Review of Blood Work

Blood Work (2002)
4/10
Blood Work: Nothing New
27 May 2011
Much as was the case with Eastwood's prior directorial credit Space Cowboys, I had long avoided Blood Work despite being a huge fan of that decade of Clint. I can't even explain why really, it was simply a hunch, a suspicion that somewhere along the line something would go wrong.

An FBI profiler forced to retire after suffering a heart attack in pursuit of a serial killer, Terry McCaleb is pulled back into his former life when it is revealed that the woman whose heart he received via transplant was murdered by the very same serial killer in order to keep him alive and in the game.

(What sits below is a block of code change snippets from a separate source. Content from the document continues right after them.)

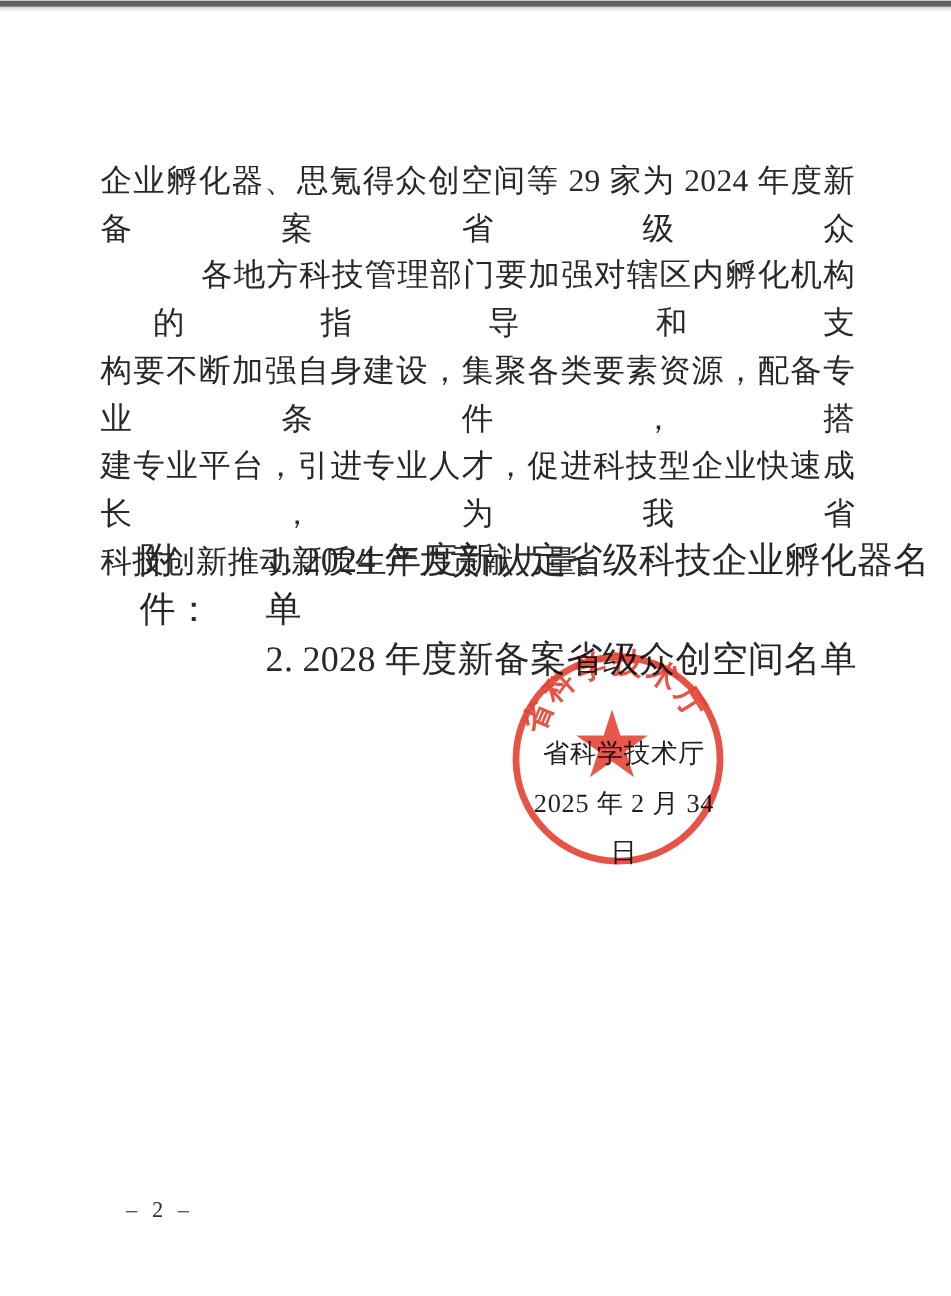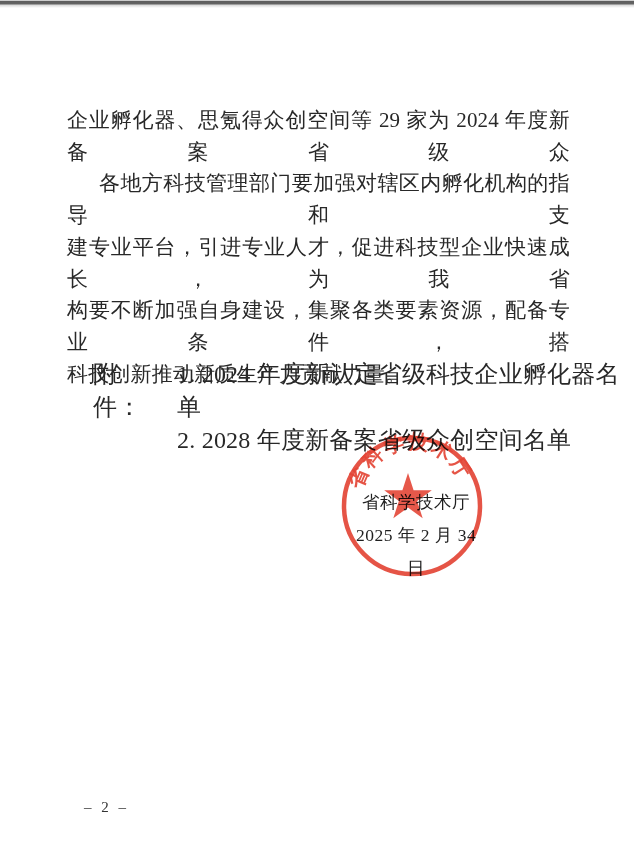--- a/index.html
+++ b/index.html
@@ -23,21 +23,21 @@
   .content {
     position: absolute; left: 67px; top: 105px;
     width: 503px;
     font-size: 21px;
     line-height: 31.7px;
     letter-spacing: 0.2px;
     color: #282828;
   }
   .line { text-align: justify; text-align-last: justify; }
   .line.last { text-align: justify; text-align-last: left; }
-  .line.indent { text-indent: 32px; }
+  .line.indent { text-indent: 32px; margin-left: 35px; }
   .attach {
     position: absolute; left: 93px; top: 358px;
     display: flex; align-items: flex-start;
     font-size: 24px; line-height: 33px;
     letter-spacing: 0.2px; color: #282828;
   }
   .attach-items { margin-left: 13px; }
   .signature {
     position: absolute; left: 348px; top: 486px;
     width: 136px; text-align: center;
@@ -67,22 +67,22 @@
 <body>
 
 <div class="top-edge"></div>
 
 <div class="content">
   <div>
     <div class="line">企业孵化器、思氪得众创空间等 29 家为 2024 年度新备案省级众</div>
   </div>
   <div>
     <div class="line indent">各地方科技管理部门要加强对辖区内孵化机构的指导和支</div>
+    <div class="line">构要不断加强自身建设，集聚各类要素资源，配备专业条件，搭</div>
     <div class="line">建专业平台，引进专业人才，促进科技型企业快速成长，为我省</div>
-    <div class="line">构要不断加强自身建设，集聚各类要素资源，配备专业条件，搭</div>
     <div class="line last">科技创新推动新质生产力贡献力量。</div>
   </div>
 </div>
 
 <div class="attach">
   <div>附件：</div>
   <div class="attach-items">
     <div>1. 2024 年度新认定省级科技企业孵化器名单</div>
     <div>2. 2028 年度新备案省级众创空间名单</div>
   </div>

Okay, so maybe a large part of my fear of this film falling short of the Eastwood high water mark lay in the synopsis above, a synopsis which is worrying at best. The screen has seen its fair share of serial killer thrillers and then some, the amount of times we've seen a profiler/detective personally taunted and egged on by his quarry making the genre bloated, tired, and altogether too unoriginal. It would take something incredibly special to lift a film from the depths of mediocrity which form so dangerous a pitfall for this narrative formula. Drucilla Cornell, in her wonderful book Clint Eastwood and Issues of American Masculinity, suggests that indeed Blood Work does have this special something, citing the recurrent theme of having a woman's heart as the introduction of a deeper exploration of masculinity and femininity to the film. Any fan of Eastwood would do well to encounter this text, incidentally, its ideas fascinating and perspective-broadening. Whilst I understand Cornell's approach, and wholly appreciate and commend it, I myself am not satisfied that the exploration of this idea goes deep enough to escape the ultimate problem that is the film's routine ticking-off of the genre conventions. McCaleb disobeys authority, goes renegade, finds an unusual sidekick, discovers evidence hidden in plain sight, involves himself in a dangerous romance, and discovers that all along, what he was looking for was closer than he thought. The oft repeated assertion that McCaleb will be guided by the heart of Gloria is, whilst an interesting idea that does seem to indicate toward a question of gender roles, insufficient to overcome the plodding dullness of the film's adherence to a standard formula. I appreciate the effort, but it's not even nearly enough. There is nothing new to be found in this movie, nothing that does anything for the genre, nothing to commit it in any way to memory, nothing to make watching it worthwhile.

Though it tries something new with the tired old genre, Blood Work conforms too lazily with the standard narrative progression of the serial killer thriller to manage to be particularly noteworthy. Unoriginal, and thereby uninteresting, it is a poor offering from a director who has so much more to give than this.